Monday, June 22, 2009

Graduate or Drop Out

Hi everyone

I pose a different question to you this week. Colin Powell, one of my favorite Americans, was in the news last week. I wish General Powell would have ran for the 1996 presidential campaign’s Republican ticket. I think he would have made a fine a president. He is a highly decorated Army officer with experience in Vietnam, command in Desert Storm, and former Chairman of the Joint Chiefs of Staff. I believe Gen. Powell’s resignation as President Bush’s secretary of state was due to the former’s violation of Powell’s own doctrine of warfare. Colin Powell experienced Vietnam and has set clear and strict parameters if a nation’s is going to consider war. Anyway, enough history teacher admiration of Gen. Powell’s past achievements.

Colin and Alma Powell founded America’s Promise Alliance. The group studied America’s fifty largest school systems. It found that fifty-two percent of students in those schools graduate on time. Fifty-seven percent Hispanic and fifty-three African-American students graduate with a regular diploma. Nationally, seventy percent of students graduate on time, regardless of race. Alma Powell said that every twenty-eight seconds a student drops out of school. General Powell recently shared those figures on the CNN program Black in America 2. Gen. Powell said, “The minority dropout rate is catastrophe. It is true that our nation’s minorities drop out a much more exaggerated rate than Caucasian. I stress the importance of race; yet want to consider this issue irrelevant of skin color. I believe socioeconomic status also plays a considerable role.
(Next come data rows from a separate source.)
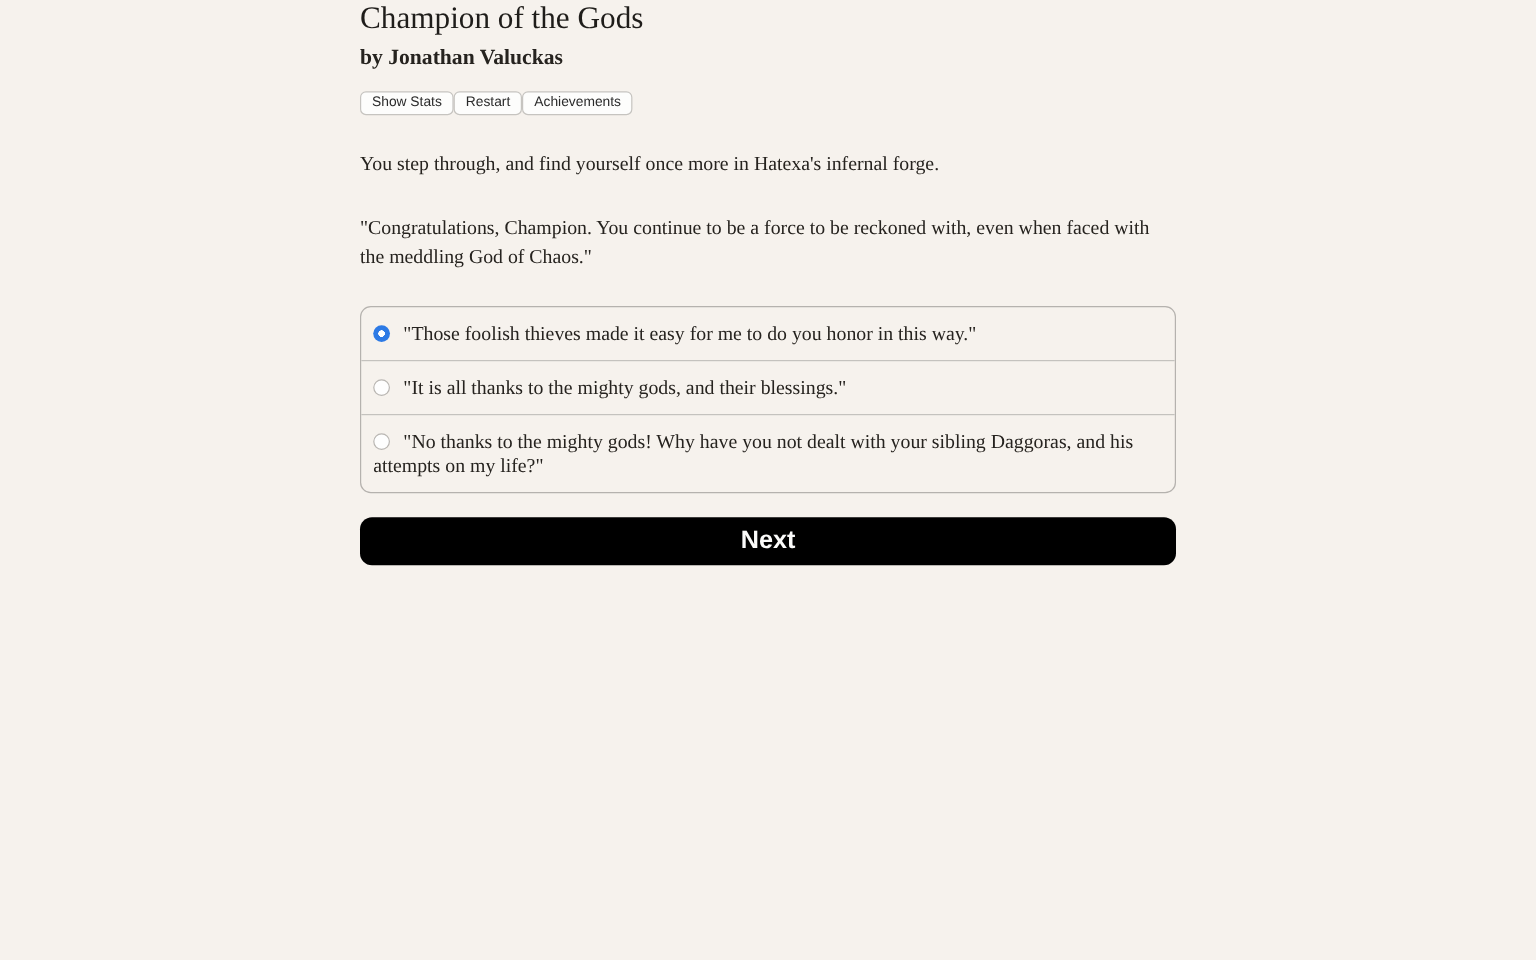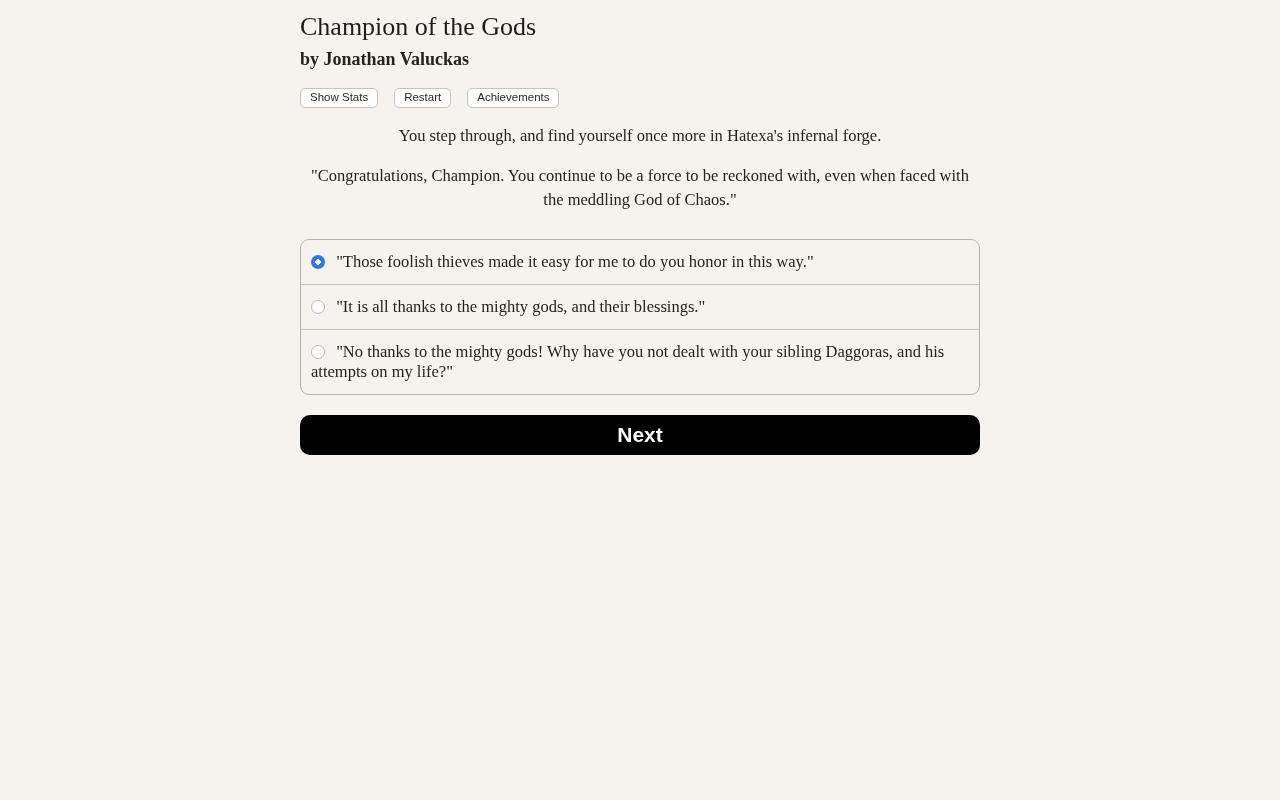"Champion of the Gods" .container { padding-top: 12px -> 0 }
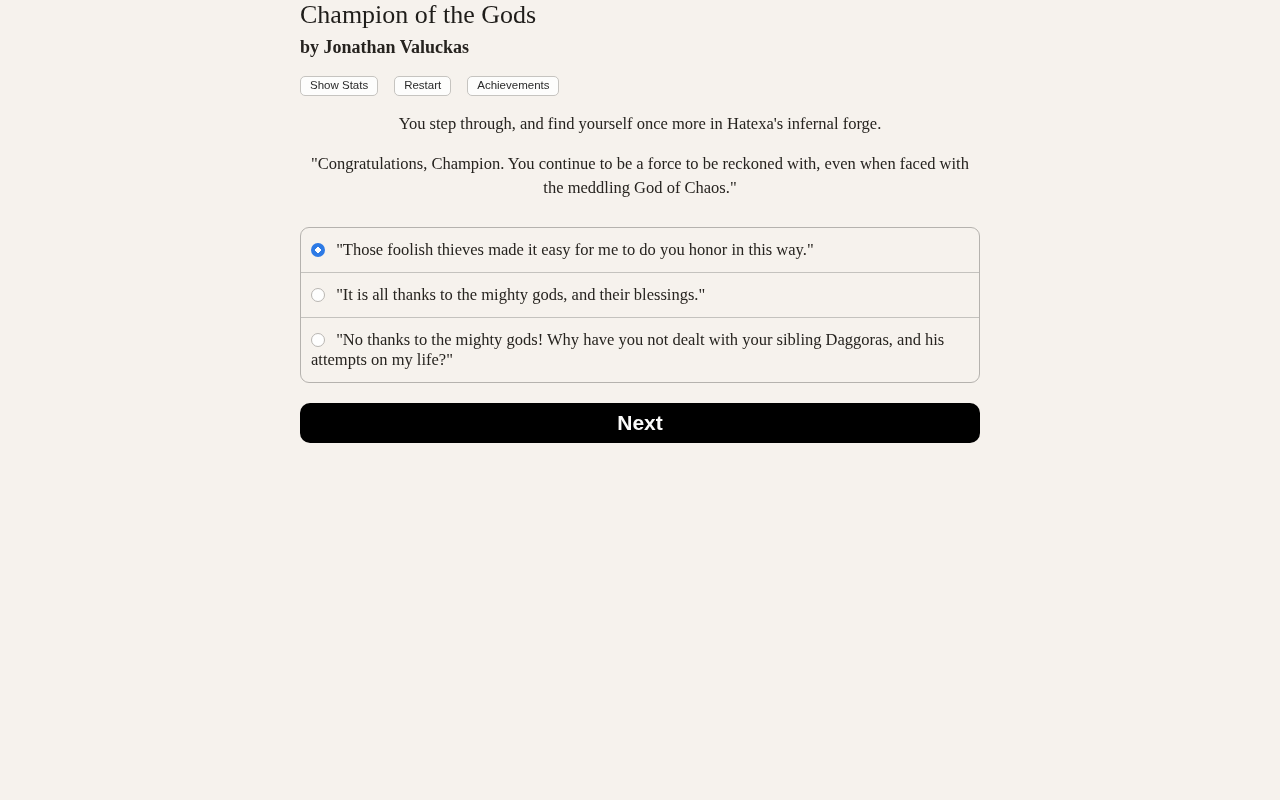"Show Stats" .toolbar { gap: 16px -> none }
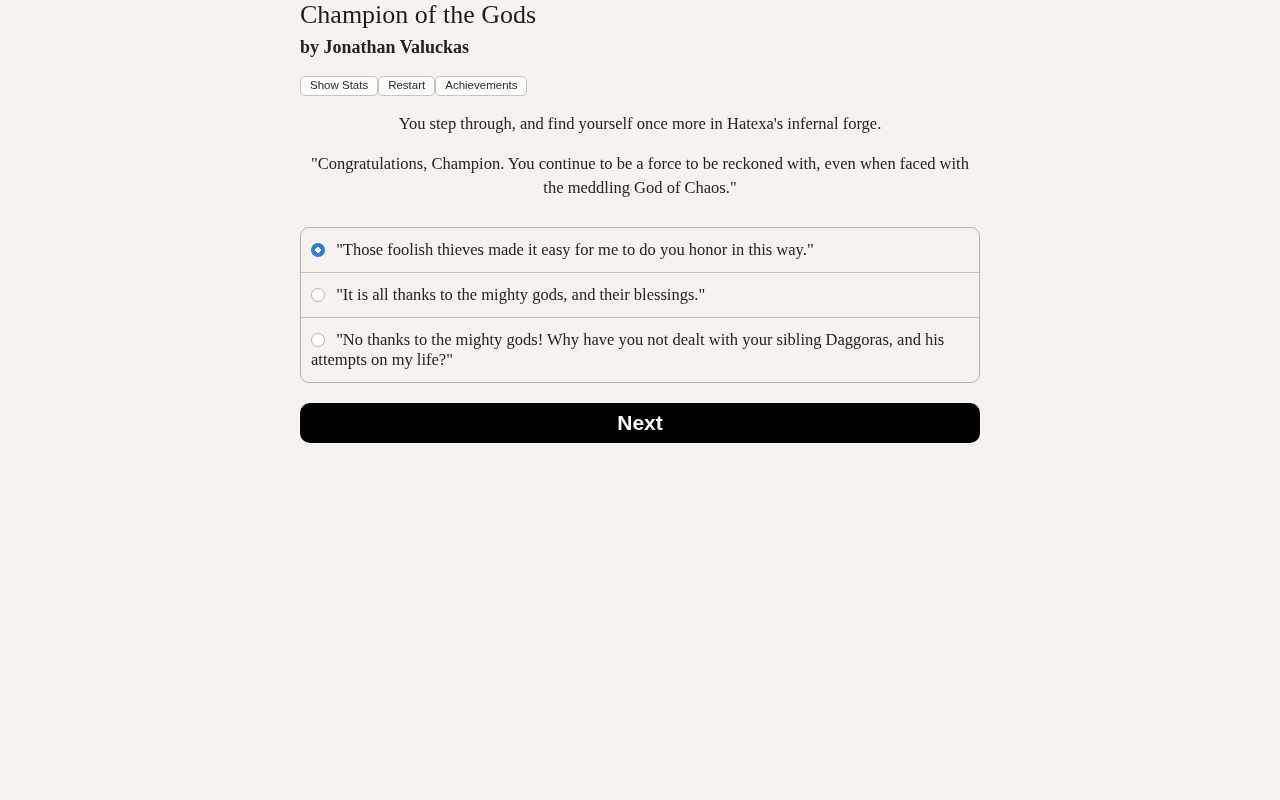"You step through, and find" .story p { margin: 16px 0 -> 29px 0; text-align: center -> none }
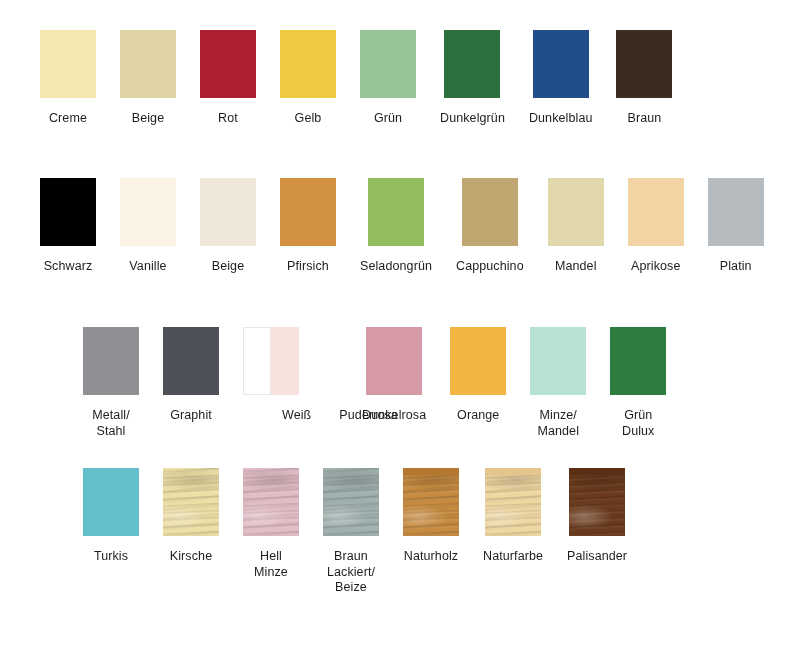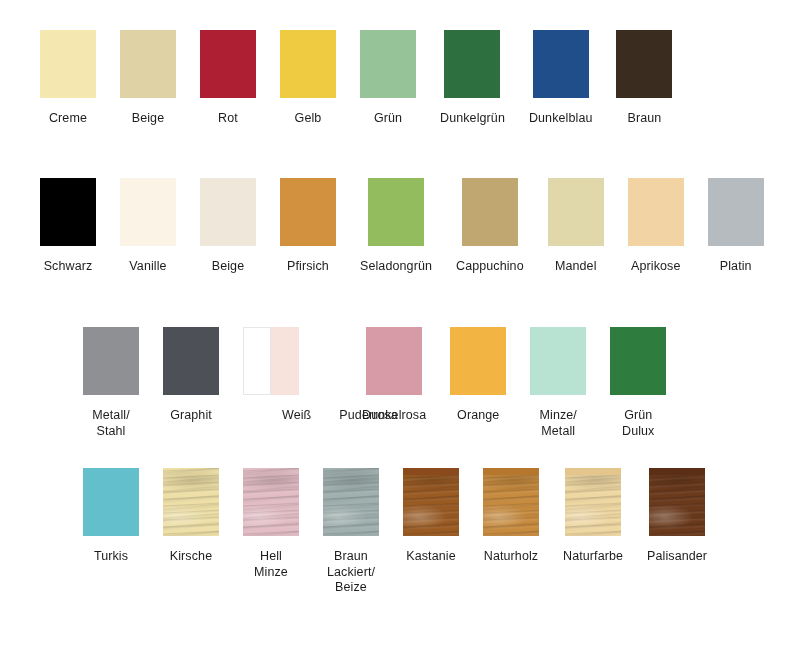"Minze/" div.swatch-label { text: Metall -> Mandel }
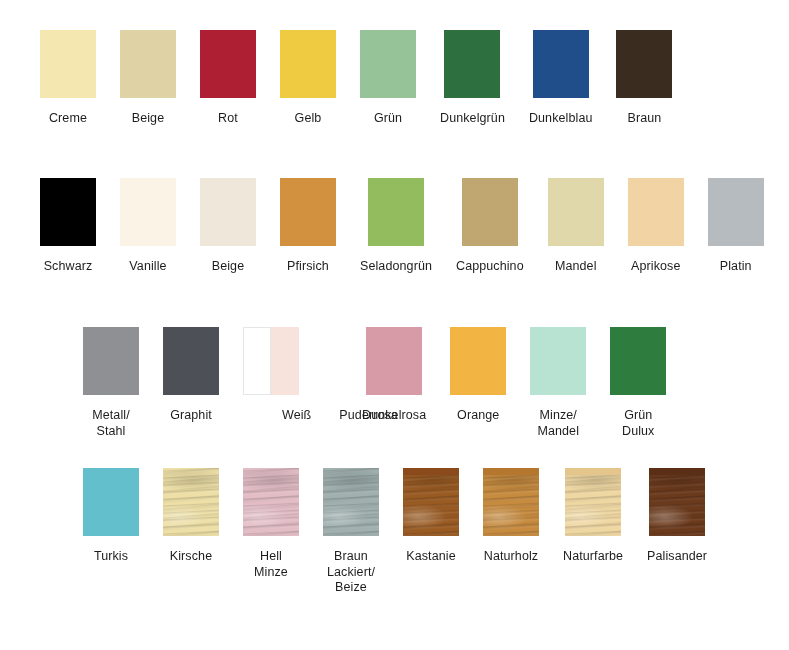"Kastanie" div.swatch-cell { html: <div> <div> <div></div> <div></div> <div></div> <div></div> </div> <div>Kastanie</div> </div> -> none }
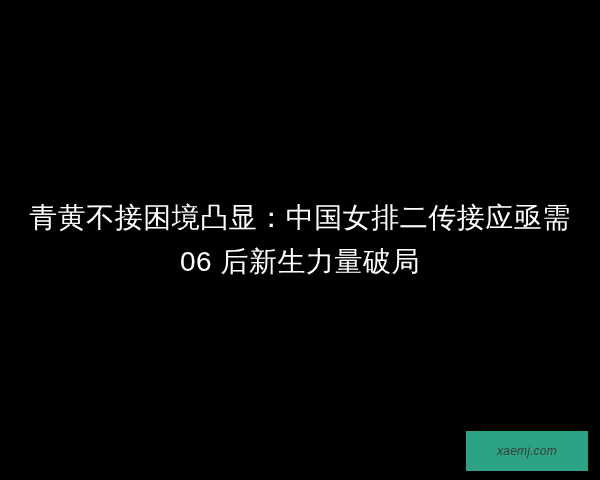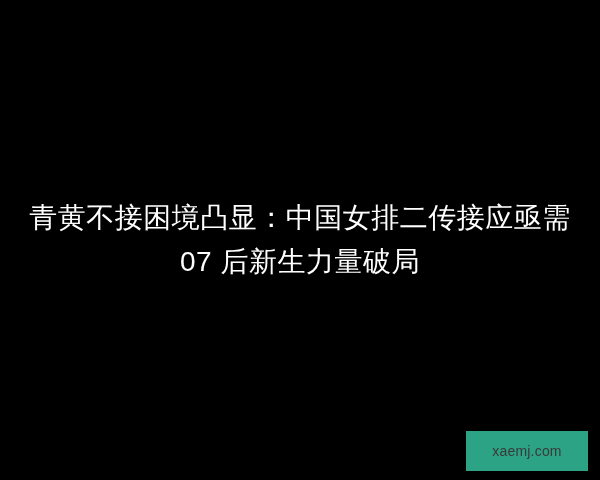"青黄不接困境凸显：中国女排二传接应亟需 07 后新生力量破局" h1.headline { text: 07 -> 06 }
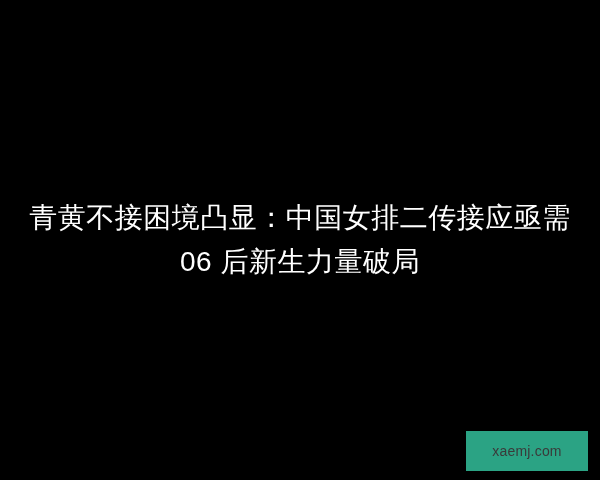"xaemj.com" .watermark-text { font-size: 14px -> 12px; font-style: none -> italic }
Bagley, a neighboring school, consistently loses twenty percent of a kindergarten class to drop outs.

Finishing high school is one of the minimum standards of success. I share the difference between dropping out, high school graduation, a college education, and professional’s on the first day of school. The U.S. Census estimates an extra ten thousand dollars is earned yearly for the high school graduate. Students will have nowhere near the earning potential each rung down the ladder. Children’s Defense Fund president Marian Wright Edelman believes quitting school can lead down the “pipeline to prison.” The U.S. now has the world’s highest per capita prison population.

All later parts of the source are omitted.